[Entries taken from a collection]
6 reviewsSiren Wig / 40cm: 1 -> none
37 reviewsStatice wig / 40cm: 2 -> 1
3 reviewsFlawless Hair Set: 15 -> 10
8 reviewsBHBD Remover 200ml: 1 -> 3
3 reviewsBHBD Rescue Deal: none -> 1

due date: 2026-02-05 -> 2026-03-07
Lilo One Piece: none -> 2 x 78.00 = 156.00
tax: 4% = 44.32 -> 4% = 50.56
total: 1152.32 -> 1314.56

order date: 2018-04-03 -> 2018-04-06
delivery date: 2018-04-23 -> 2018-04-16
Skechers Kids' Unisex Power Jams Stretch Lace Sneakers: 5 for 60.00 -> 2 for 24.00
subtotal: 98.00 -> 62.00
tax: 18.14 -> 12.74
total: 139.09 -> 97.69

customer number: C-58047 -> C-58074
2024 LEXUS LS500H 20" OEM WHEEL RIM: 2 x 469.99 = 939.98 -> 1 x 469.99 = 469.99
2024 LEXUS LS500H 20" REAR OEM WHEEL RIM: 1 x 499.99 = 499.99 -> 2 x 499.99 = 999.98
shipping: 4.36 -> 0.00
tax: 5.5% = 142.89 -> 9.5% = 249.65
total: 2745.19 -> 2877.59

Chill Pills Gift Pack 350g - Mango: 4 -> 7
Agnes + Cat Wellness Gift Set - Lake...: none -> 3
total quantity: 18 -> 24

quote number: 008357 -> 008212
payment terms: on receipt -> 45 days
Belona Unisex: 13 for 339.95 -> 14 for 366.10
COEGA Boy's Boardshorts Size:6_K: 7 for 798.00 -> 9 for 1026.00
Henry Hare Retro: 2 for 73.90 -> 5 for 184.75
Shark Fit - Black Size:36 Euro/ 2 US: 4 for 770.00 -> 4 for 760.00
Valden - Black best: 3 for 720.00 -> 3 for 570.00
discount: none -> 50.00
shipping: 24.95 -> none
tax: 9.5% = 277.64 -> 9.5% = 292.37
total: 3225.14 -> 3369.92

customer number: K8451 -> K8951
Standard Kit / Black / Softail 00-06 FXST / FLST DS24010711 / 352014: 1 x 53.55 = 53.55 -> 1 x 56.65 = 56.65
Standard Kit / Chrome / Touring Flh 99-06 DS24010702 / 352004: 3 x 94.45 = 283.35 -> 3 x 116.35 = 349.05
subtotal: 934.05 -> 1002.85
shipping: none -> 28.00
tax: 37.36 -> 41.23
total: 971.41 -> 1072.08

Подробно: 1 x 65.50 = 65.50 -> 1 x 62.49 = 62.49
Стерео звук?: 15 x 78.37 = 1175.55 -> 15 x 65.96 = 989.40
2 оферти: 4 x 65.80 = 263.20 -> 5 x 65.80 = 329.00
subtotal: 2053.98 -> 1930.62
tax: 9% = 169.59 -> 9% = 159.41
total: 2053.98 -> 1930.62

How to complete this task
Print the line that contains "shipping: 4.36 -> 0.00", then every later line of the entries above up to and including the last, all exactly as written.

Answer for the task
shipping: 4.36 -> 0.00
tax: 5.5% = 142.89 -> 9.5% = 249.65
total: 2745.19 -> 2877.59

Chill Pills Gift Pack 350g - Mango: 4 -> 7
Agnes + Cat Wellness Gift Set - Lake...: none -> 3
total quantity: 18 -> 24

quote number: 008357 -> 008212
payment terms: on receipt -> 45 days
Belona Unisex: 13 for 339.95 -> 14 for 366.10
COEGA Boy's Boardshorts Size:6_K: 7 for 798.00 -> 9 for 1026.00
Henry Hare Retro: 2 for 73.90 -> 5 for 184.75
Shark Fit - Black Size:36 Euro/ 2 US: 4 for 770.00 -> 4 for 760.00
Valden - Black best: 3 for 720.00 -> 3 for 570.00
discount: none -> 50.00
shipping: 24.95 -> none
tax: 9.5% = 277.64 -> 9.5% = 292.37
total: 3225.14 -> 3369.92

customer number: K8451 -> K8951
Standard Kit / Black / Softail 00-06 FXST / FLST DS24010711 / 352014: 1 x 53.55 = 53.55 -> 1 x 56.65 = 56.65
Standard Kit / Chrome / Touring Flh 99-06 DS24010702 / 352004: 3 x 94.45 = 283.35 -> 3 x 116.35 = 349.05
subtotal: 934.05 -> 1002.85
shipping: none -> 28.00
tax: 37.36 -> 41.23
total: 971.41 -> 1072.08

Подробно: 1 x 65.50 = 65.50 -> 1 x 62.49 = 62.49
Стерео звук?: 15 x 78.37 = 1175.55 -> 15 x 65.96 = 989.40
2 оферти: 4 x 65.80 = 263.20 -> 5 x 65.80 = 329.00
subtotal: 2053.98 -> 1930.62
tax: 9% = 169.59 -> 9% = 159.41
total: 2053.98 -> 1930.62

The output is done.